|
From: Carl L. <ce...@us...> - 2023-08-31 22:38:32
|
On Thu, 2023-08-31 at 10:31 -0700, Carl Love wrote:
> Mark, Aaron:
>
> So, I tried running the doublefree test by hand with the intention of
> then adding some debug prints to see which routines were being
> called.
> I am seeing the following:
>
> valgrind --tool=memcheck -q ./memcheck/tests/doublefree > out-
> current
>
> valgrind: m_debuginfo/image.c:1106 (vgModuleLocal_img_valid):
> Assertion 'img != NULL' failed.
> Segmentation fault
>
> I rolled back the git tree to the commit prior to the initial patch
> to
> do the lazy load,
>
> commit 6ce0979884a8f246c80a098333ceef1a7b7f694d
> Author: Paul Floyd <pj...@wa...>
> Date: Mon Jul 24 22:06:00 2023 +0200
>
> Bug 472219 - Syscall param ppoll(ufds.events) points to
> uninitialised byte(s
>
> Add checks that (p)poll fd is not negative. If it is negative,
> don't check
> the events field.
>
> I re-compliled, re-installed and tested again and get:
>
> valgrind --tool=memcheck -q ./memcheck/tests/doublefree > out-
> current
> ==124807== Invalid free() / delete / delete[] / realloc()
> ==124807== at 0x409B680: free (vg_replace_malloc.c:974)
> ==124807== by 0x1000063B: main (doublefree.c:10)
> ==124807== Address 0x42f0040 is 0 bytes inside a block of size 177
> free'd
> ==124807== at 0x409B680: free (vg_replace_malloc.c:974)
> ==124807== by 0x1000063B: main (doublefree.c:10)
> ==124807== Block was alloc'd at
> ==124807== at 0x409858C: malloc (vg_replace_malloc.c:431)

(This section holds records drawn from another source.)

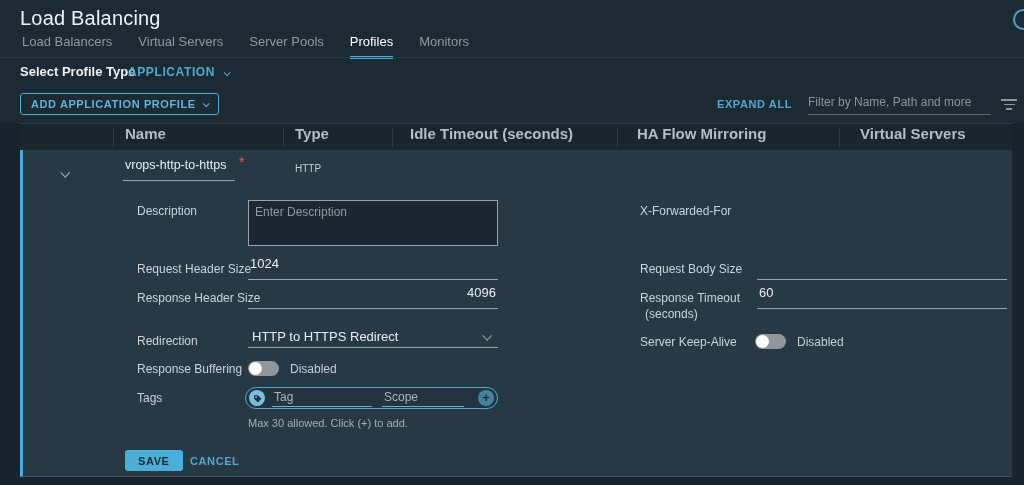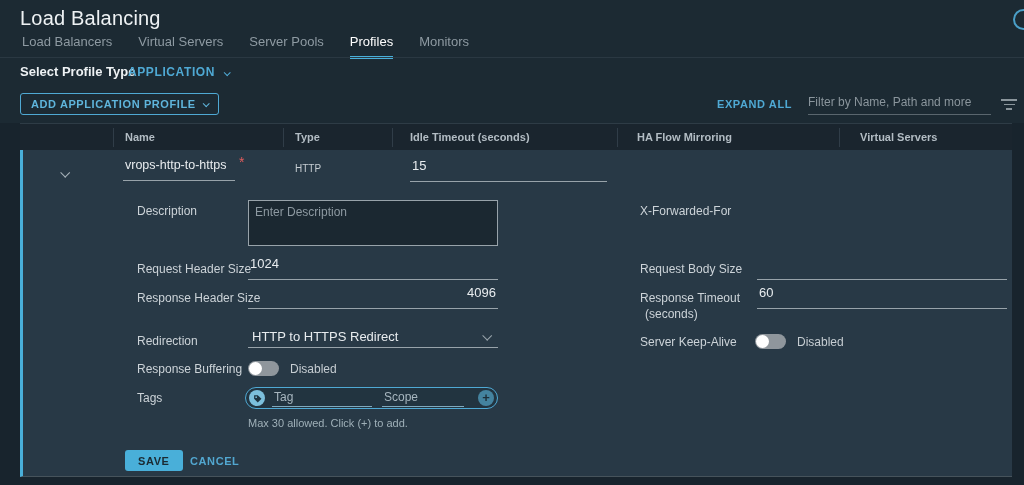--- a/index.html
+++ b/index.html
@@ -33,21 +33,21 @@
   .filter-input { width:100%; background:transparent; border:none; outline:none;
     border-bottom:1px solid #5a666e; font-size:12px; color:#cfd6da; padding:3px 0 5px 0; font-family:inherit; }
   .filter-input::placeholder { color:#8a959c; }
   .filter-icon { position:absolute; left:1001px; top:99px; width:16px; height:11px; cursor:pointer; }
   .filter-icon i { display:block; background:#8b969c; height:1.5px; margin-bottom:3px; }
   .filter-icon i:nth-child(1){ width:16px; } .filter-icon i:nth-child(2){ width:11px; margin-left:2.5px; }
   .filter-icon i:nth-child(3){ width:6px; margin-left:5px; }
   
   .thead { position:absolute; left:20px; top:123px; width:992px; height:27px;
     background:#1a252e; border-top:1px solid #2e3c46; }
-  .th { position:absolute; top:7px; font-size:11px; font-weight:bold; color:#b3bdc4; }
+  .th { position:absolute; top:1px; font-size:15px; font-weight:bold; color:#b3bdc4; }
   .th-sep { position:absolute; top:4px; width:1px; height:19px; background:#303d48; }
   
   .panel { position:absolute; left:20px; top:150px; width:992px; height:327px;
     background:#283946; border-left:3px solid #49afd9; border-bottom:1px solid #46535b; }
   .chev { display:inline-block; width:7px; height:7px; border-right:1.6px solid currentColor;
     border-bottom:1.6px solid currentColor; transform:rotate(45deg) translateY(-1px); }
   .row-chevron { position:absolute; left:38px; top:13px; color:#a9b4bb; cursor:pointer; }
   .uline-input { background:transparent; border:none; outline:none;
     border-bottom:1px solid #98a3aa; font-size:12.5px; color:#e8ecef; padding:2px 2px 8px 2px; font-family:inherit; }
   .req-star { position:absolute; color:#e25c5c; font-size:14px; }
@@ -133,21 +133,20 @@
     <div class="th" style="left:617px">HA Flow Mirroring</div>
     <div class="th" style="left:840px">Virtual Servers</div>
   </div>
 
   <div class="panel">
 
     <span class="row-chevron"><span class="chev"></span></span>
     <input class="uline-input" style="position: absolute; left: 100px; top: 6px; width: 112px;" value="vrops-http-to-https">
     <span class="req-star" style="left:216px;top:4px;">*</span>
     <div class="cell-text" style="left:272px;top:13px;">HTTP</div>
-    <input class="uline-input" style="position: absolute; left: 387px; top: 6px; width: 197px; font-size: 13px;" value="15">
 
     <div class="flabel" style="left:102px;top:54px;">Description</div>
     <textarea class="desc-area" style="left: 225px; top: 50px;" placeholder="Enter Description"></textarea>
 
     <div class="flabel" style="left:102px;top:112px;">Request Header Size</div>
     <input class="uline-input" style="position: absolute; left: 225px; top: 104px; width: 250px; font-size: 13px;" value="1024">
 
     <div class="flabel" style="left:102px;top:141px;">Response Header Size</div>
     <input class="uline-input" style="position: absolute; left: 225px; top: 133px; width: 250px; font-size: 13px; text-align: right;" value="4096">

> ==124807== by 0x1000061B: main (doublefree.c:8)
> ==124807==
>
> So it seems with the initial patch and the PPC patch we are hitting
> an
> assertion issue. I will try and pursue a bit more.
The system I was testing on is Power 8 BE
system is Red Hat Enterprise Linux Server 7.9 (Maipo)
The assertion is in function ML_(img_valid), file
coregrind/m_debuginfo/image.c. I put a print statement in before each
of the 18 calls to determine which of the calls fails. The failure is
in readelf.c, line ~ 609
Bool get_elf_symbol_info (... )
{
...
/* Now we want to know what's at that offset in the .opd
section. We can't look in the running image since it won't
necessarily have been mapped. But we can consult the oimage.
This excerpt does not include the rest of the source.